## Stored dataset items
============
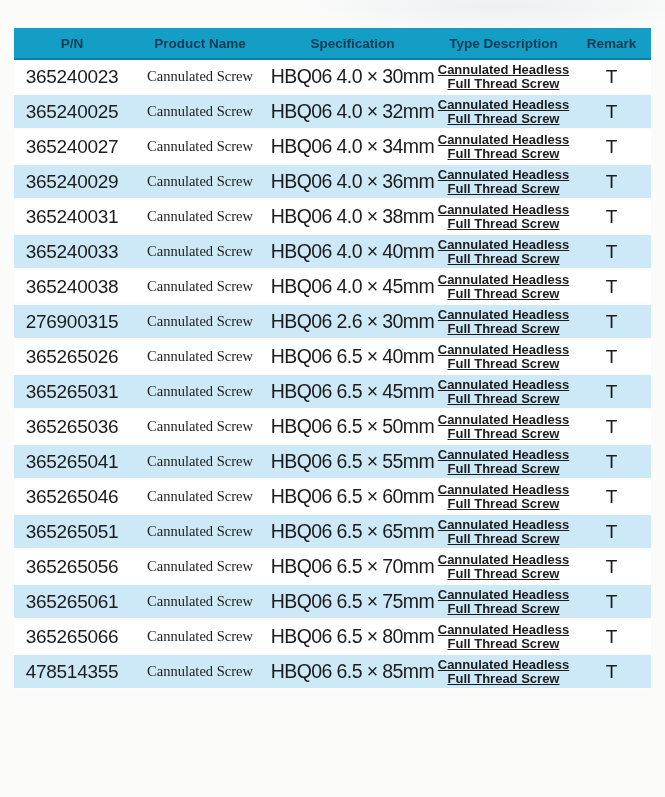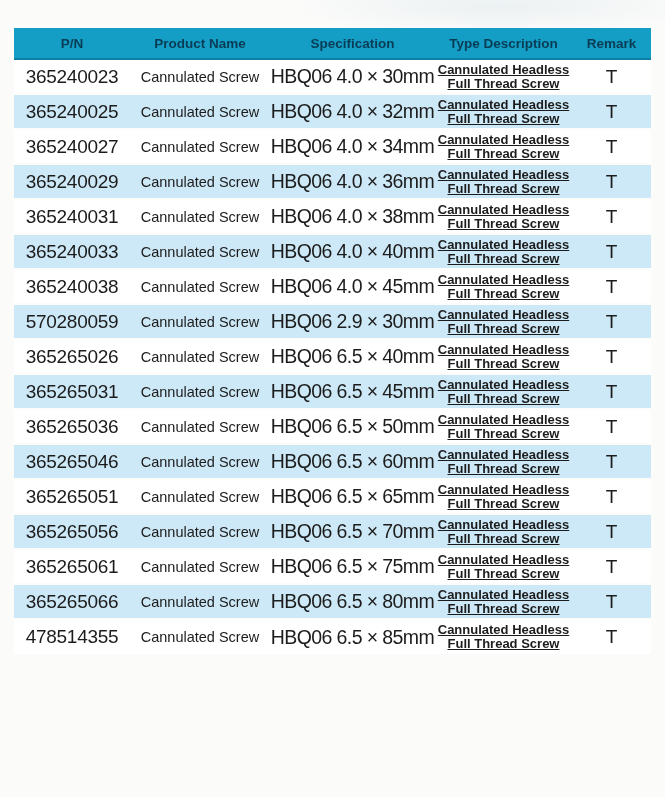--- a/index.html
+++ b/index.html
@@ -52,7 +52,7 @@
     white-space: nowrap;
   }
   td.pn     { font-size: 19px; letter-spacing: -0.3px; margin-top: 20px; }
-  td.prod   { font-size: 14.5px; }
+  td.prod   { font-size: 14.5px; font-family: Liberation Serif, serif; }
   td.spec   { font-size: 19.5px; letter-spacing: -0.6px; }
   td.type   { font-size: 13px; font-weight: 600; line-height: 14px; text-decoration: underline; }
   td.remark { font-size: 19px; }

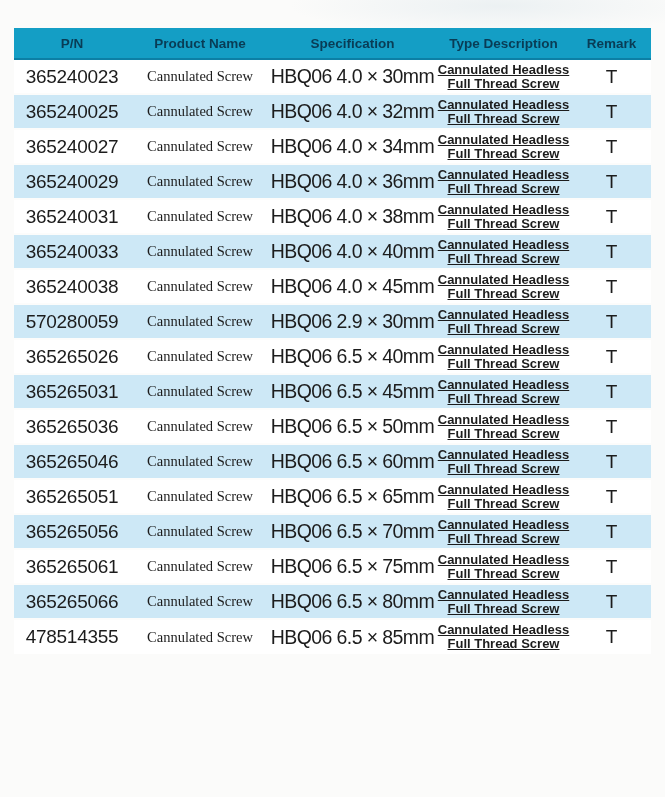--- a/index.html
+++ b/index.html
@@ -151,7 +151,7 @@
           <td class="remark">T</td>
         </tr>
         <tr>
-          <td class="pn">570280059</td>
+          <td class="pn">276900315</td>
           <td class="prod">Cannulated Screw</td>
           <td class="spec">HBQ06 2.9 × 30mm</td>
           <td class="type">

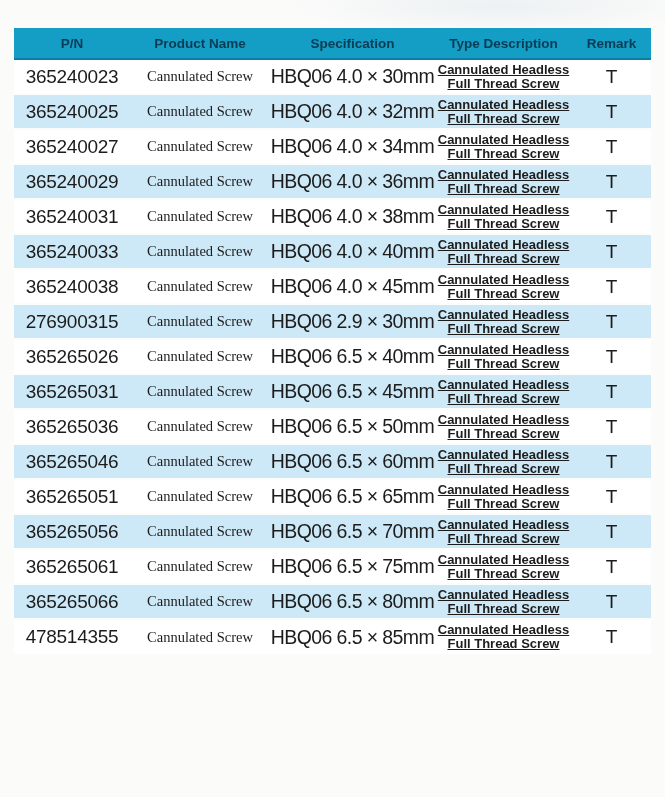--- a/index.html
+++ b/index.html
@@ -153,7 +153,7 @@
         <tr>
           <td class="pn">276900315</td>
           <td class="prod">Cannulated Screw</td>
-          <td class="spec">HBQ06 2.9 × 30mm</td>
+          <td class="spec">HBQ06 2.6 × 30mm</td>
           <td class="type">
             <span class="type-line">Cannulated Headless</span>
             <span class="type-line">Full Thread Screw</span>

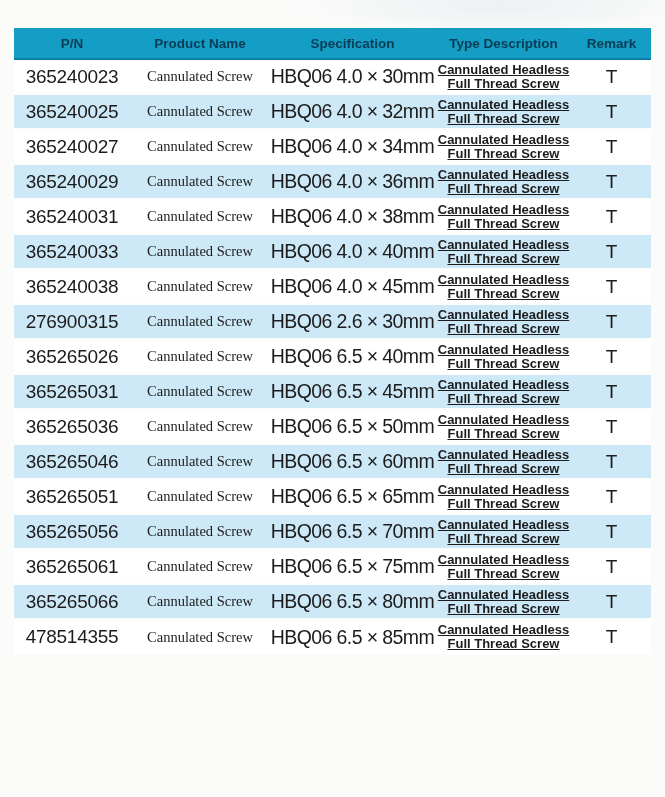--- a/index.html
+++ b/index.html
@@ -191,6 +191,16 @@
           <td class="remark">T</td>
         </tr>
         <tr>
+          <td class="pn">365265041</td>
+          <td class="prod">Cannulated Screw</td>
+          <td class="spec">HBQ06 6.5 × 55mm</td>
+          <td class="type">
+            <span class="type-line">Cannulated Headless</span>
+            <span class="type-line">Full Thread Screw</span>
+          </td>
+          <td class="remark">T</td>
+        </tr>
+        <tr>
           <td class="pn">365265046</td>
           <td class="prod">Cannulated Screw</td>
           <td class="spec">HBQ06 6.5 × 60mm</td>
============
## YOUR INSTRUCTIONS
If the word "type" is on a line above, return that line.

## YOUR SOLUTION
   td.type   { font-size: 13px; font-weight: 600; line-height: 14px; text-decoration: underline; }
           <td class="type">
           <td class="type">
             <span class="type-line">Cannulated Headless</span>
             <span class="type-line">Full Thread Screw</span>
+          <td class="type">
+            <span class="type-line">Cannulated Headless</span>
+            <span class="type-line">Full Thread Screw</span>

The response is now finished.